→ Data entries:

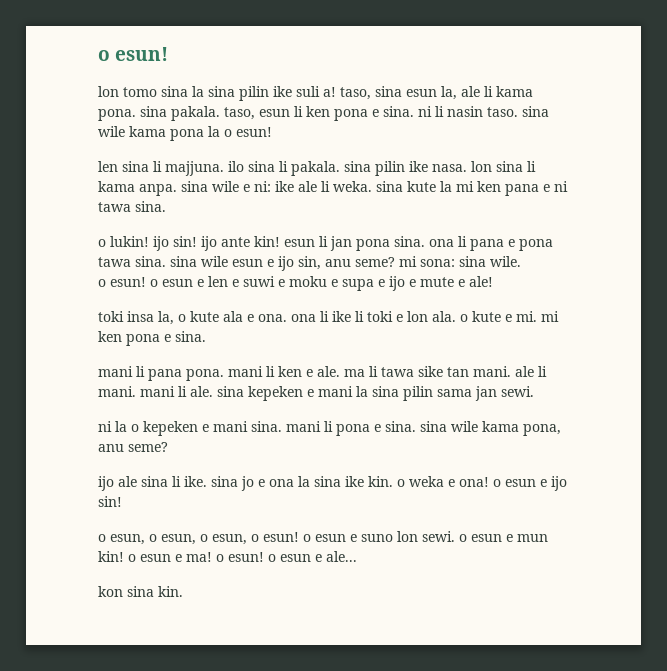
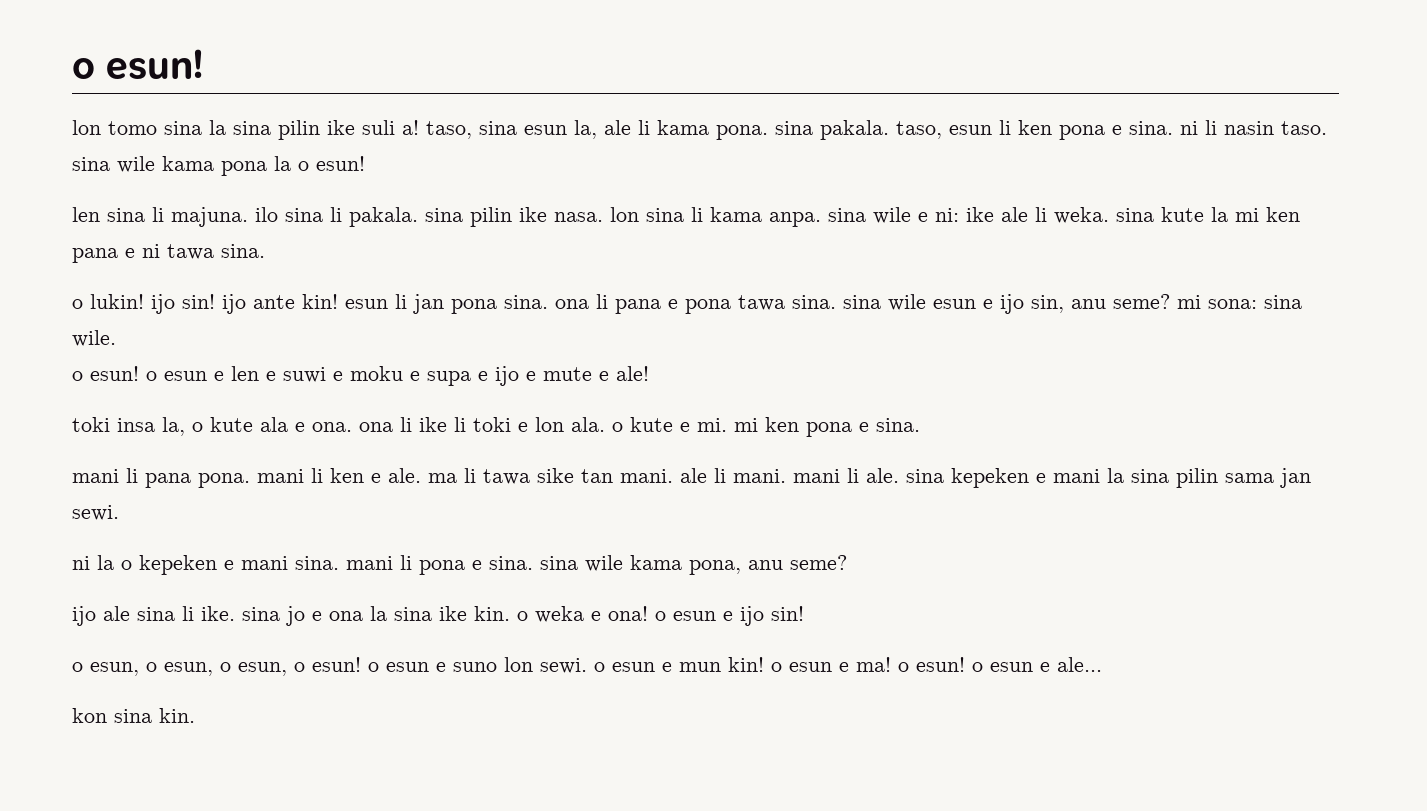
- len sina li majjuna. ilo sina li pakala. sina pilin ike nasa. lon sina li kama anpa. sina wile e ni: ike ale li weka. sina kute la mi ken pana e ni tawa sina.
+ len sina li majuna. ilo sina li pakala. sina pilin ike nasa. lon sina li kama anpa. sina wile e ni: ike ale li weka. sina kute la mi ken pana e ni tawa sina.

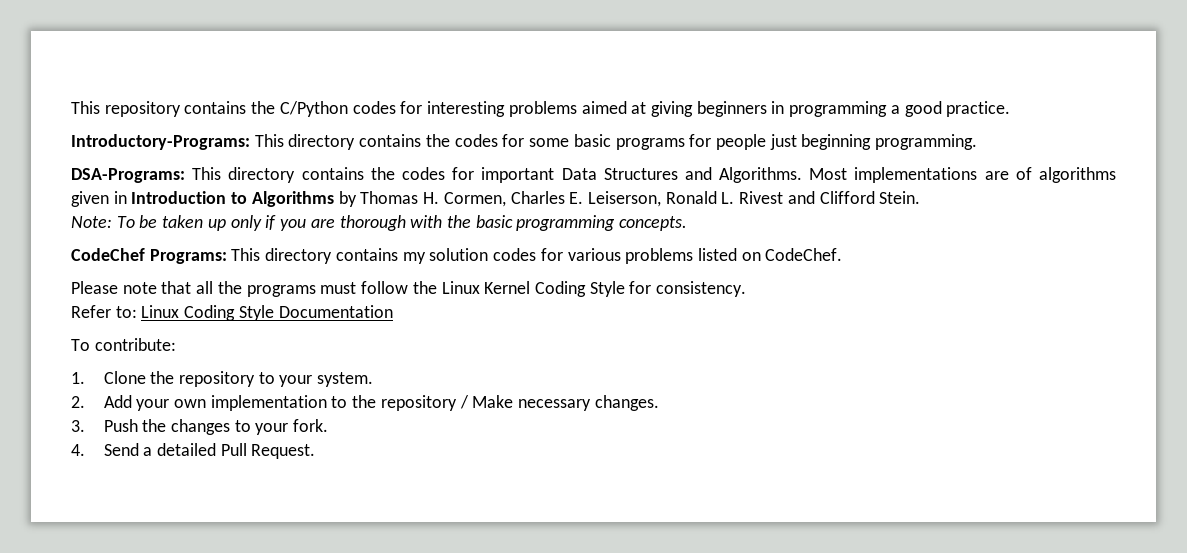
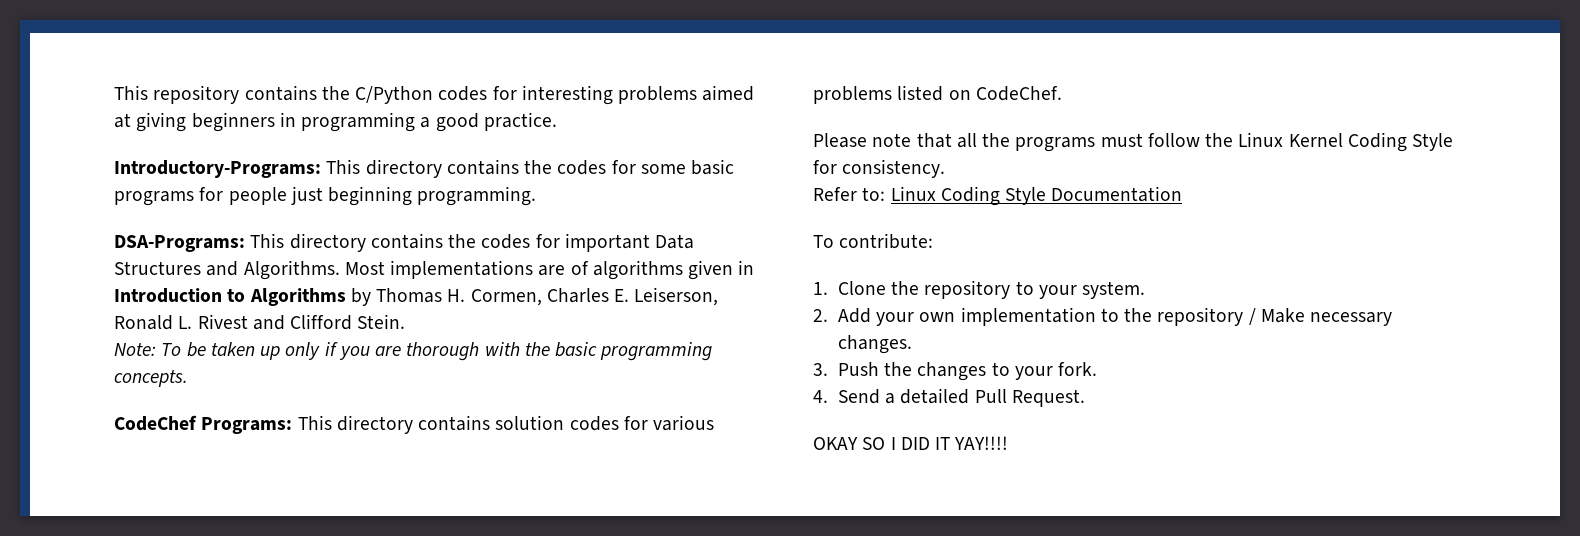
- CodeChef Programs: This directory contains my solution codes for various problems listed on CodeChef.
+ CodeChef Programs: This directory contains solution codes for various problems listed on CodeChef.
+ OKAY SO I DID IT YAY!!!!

→ To do: Omit every picture, and please return the entries exactly from the first line through the line with "directory contains solution", both included.

→ Task output:
- len sina li majjuna. ilo sina li pakala. sina pilin ike nasa. lon sina li kama anpa. sina wile e ni: ike ale li weka. sina kute la mi ken pana e ni tawa sina.
+ len sina li majuna. ilo sina li pakala. sina pilin ike nasa. lon sina li kama anpa. sina wile e ni: ike ale li weka. sina kute la mi ken pana e ni tawa sina.

- CodeChef Programs: This directory contains my solution codes for various problems listed on CodeChef.
+ CodeChef Programs: This directory contains solution codes for various problems listed on CodeChef.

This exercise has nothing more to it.